_EXERCISE PROMPT_.
The data that follows is to be copied exactly, with each image removed.

_RAW DATA_.
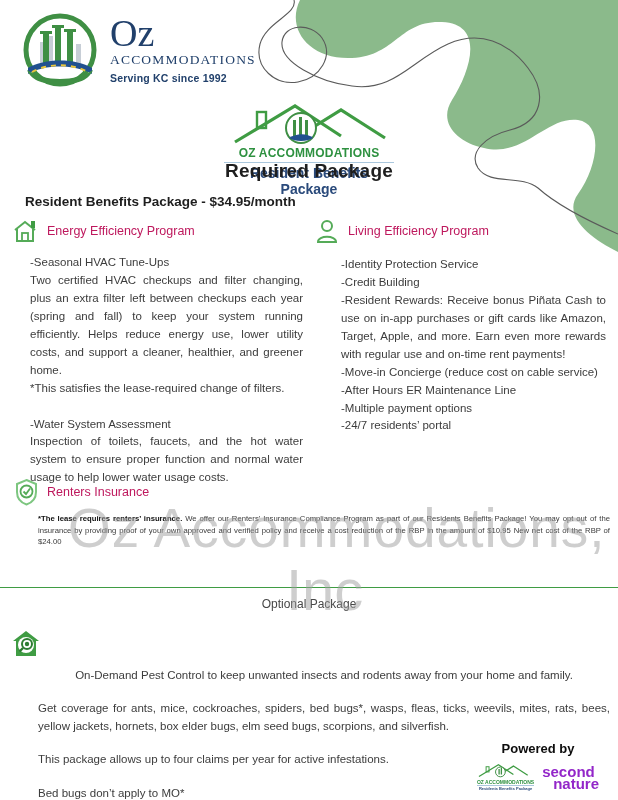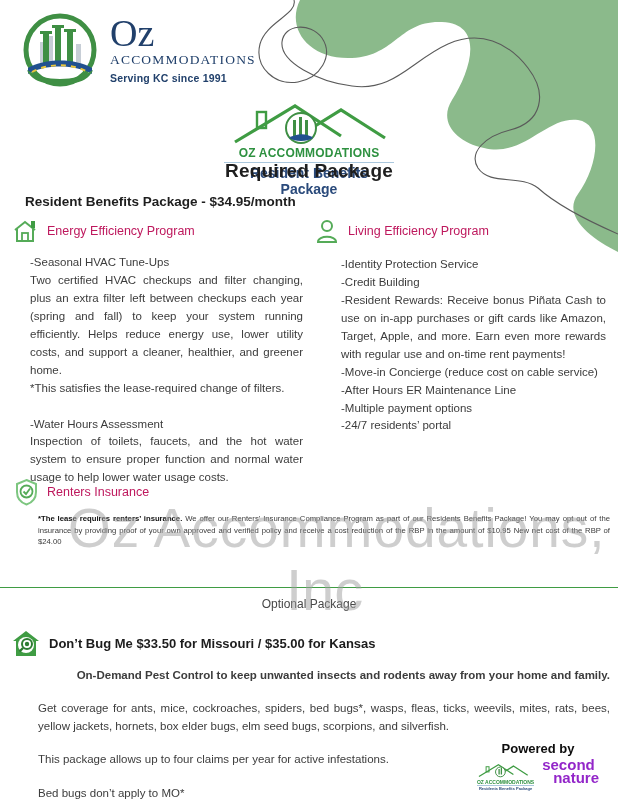"Serving KC since 1991" div.tagline { text: 1991 -> 1992 }
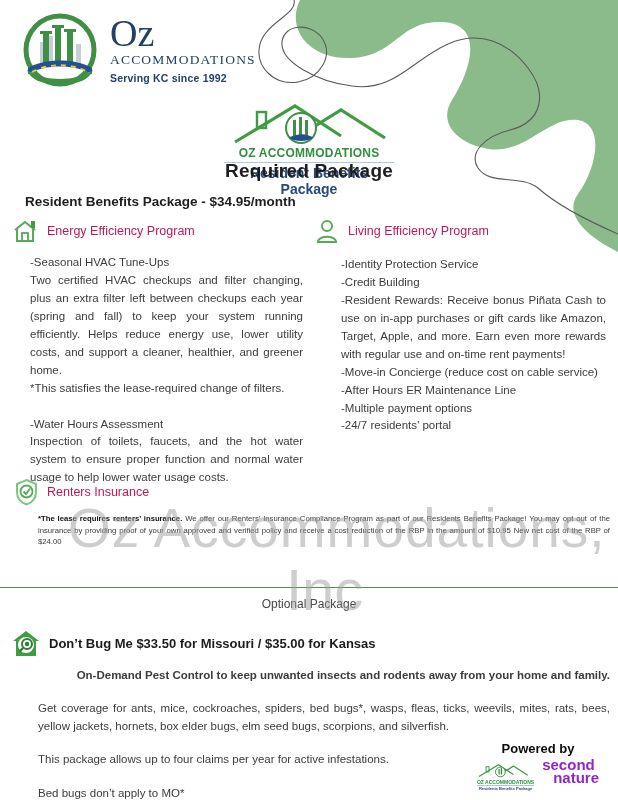"-Water Hours Assessment" div.body-txt { text: Hours -> System }
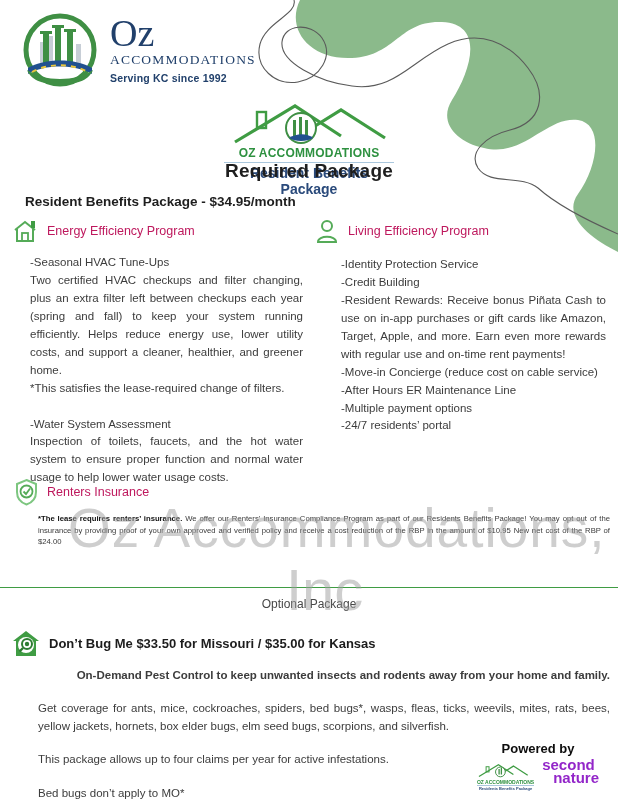"Don’t Bug Me $33.50 for" span.title { html: <span>Don’t Bug Me $33.50 for Missouri / $35.00 for Kansas</span> -> none }
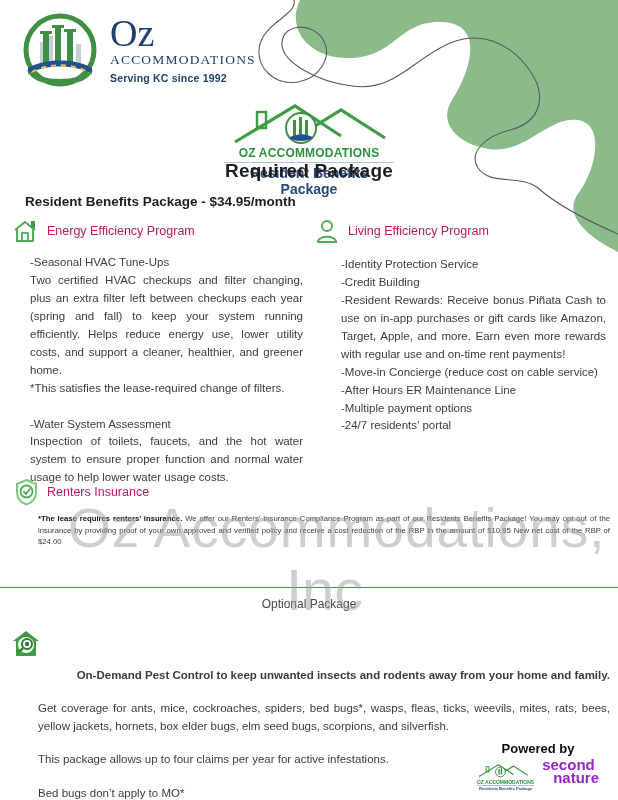"On-Demand Pest Control to keep" .pest .p1 { font-weight: bold -> none; text-align: right -> center }
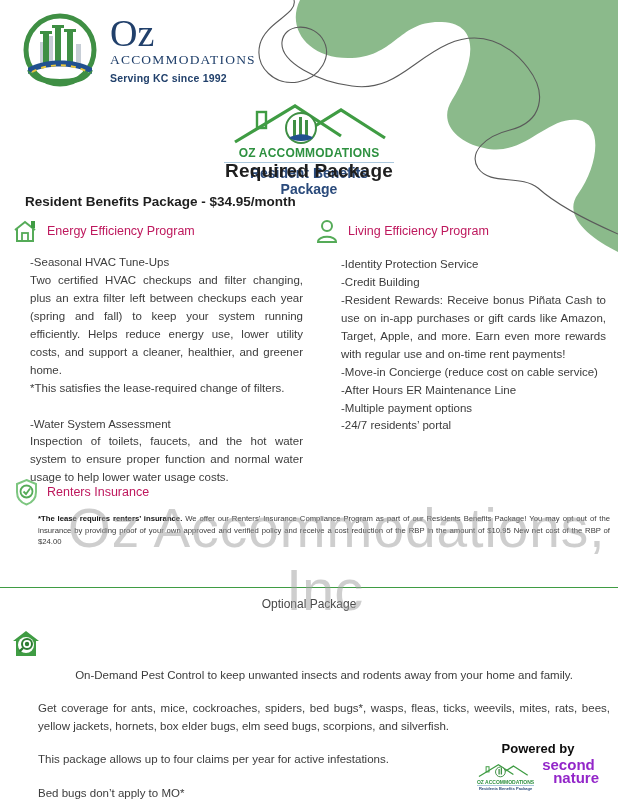"second" .powered .logos { align-items: flex-start -> flex-end }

_SOLUTION BELOW_.
"Serving KC since 1991" div.tagline { text: 1991 -> 1992 }
"-Water Hours Assessment" div.body-txt { text: Hours -> System }
"Don’t Bug Me $33.50 for" span.title { html: <span>Don’t Bug Me $33.50 for Missouri / $35.00 for Kansas</span> -> none }
"On-Demand Pest Control to keep" .pest .p1 { font-weight: bold -> none; text-align: right -> center }
"second" .powered .logos { align-items: flex-start -> flex-end }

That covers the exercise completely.